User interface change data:
※ ※ ※

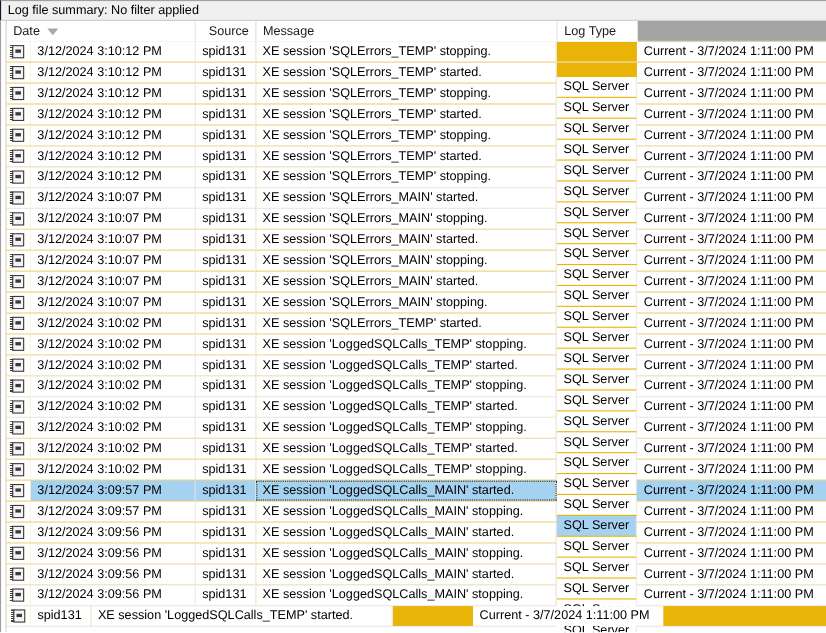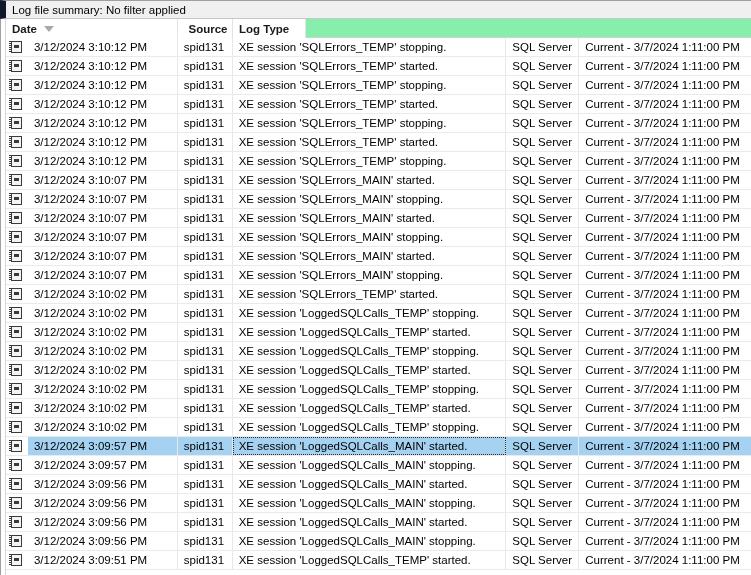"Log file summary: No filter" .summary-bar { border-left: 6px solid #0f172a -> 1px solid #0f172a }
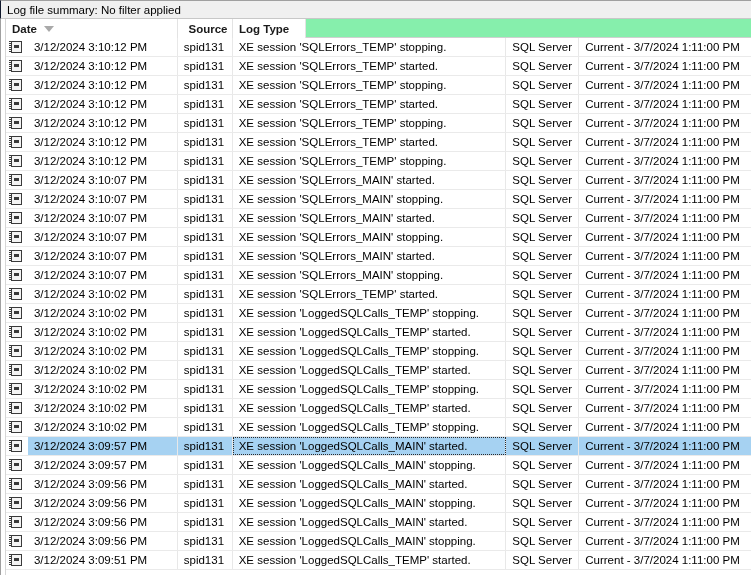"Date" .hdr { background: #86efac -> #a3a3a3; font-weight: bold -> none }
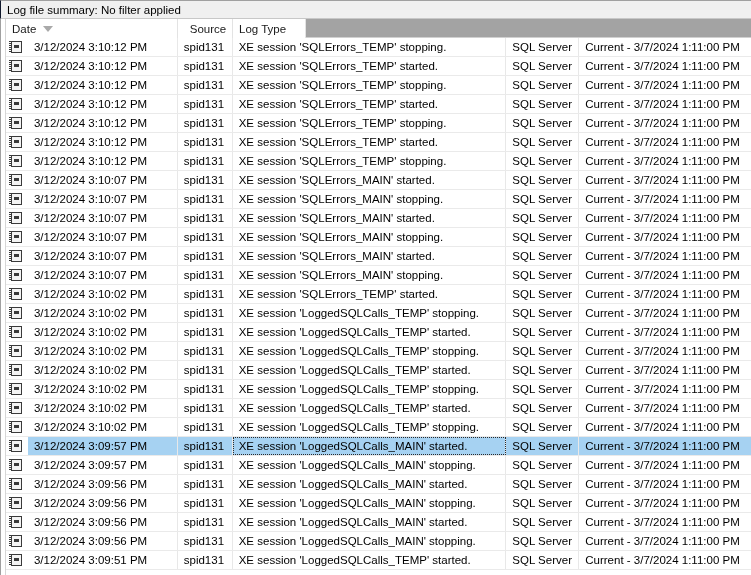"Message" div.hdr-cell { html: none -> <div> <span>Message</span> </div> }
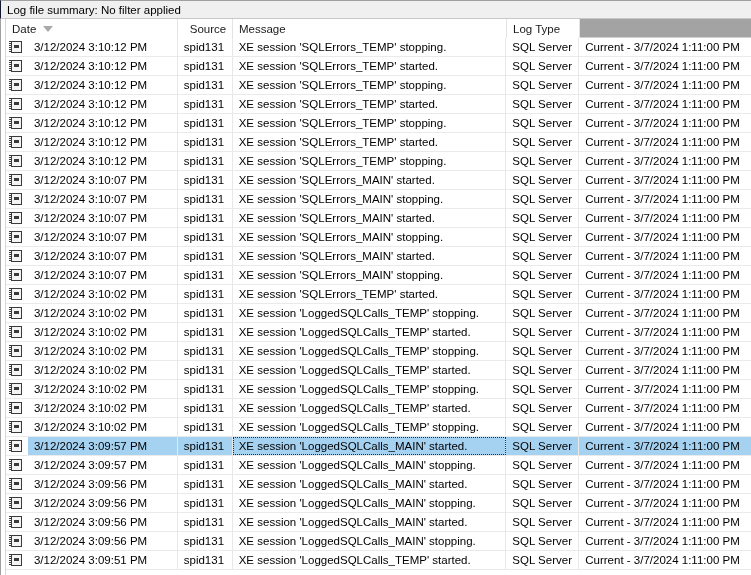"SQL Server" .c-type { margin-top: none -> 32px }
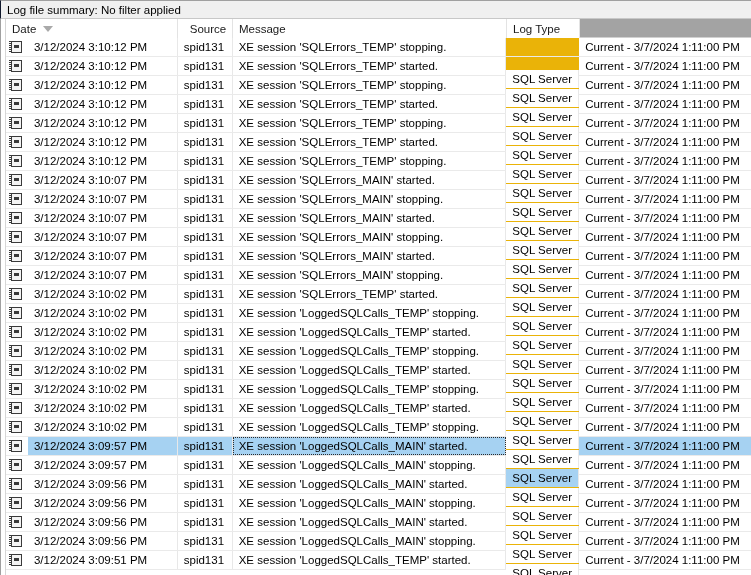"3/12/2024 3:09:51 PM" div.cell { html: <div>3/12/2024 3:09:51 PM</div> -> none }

※ ※ ※

Task goal:
Please give again only the lines from the one containing "html: none ->" through the last line of the entries above, exactly as they stand and without pictures.

Exercise response:
"Message" div.hdr-cell { html: none -> <div> <span>Message</span> </div> }
"SQL Server" .c-type { margin-top: none -> 32px }
"3/12/2024 3:09:51 PM" div.cell { html: <div>3/12/2024 3:09:51 PM</div> -> none }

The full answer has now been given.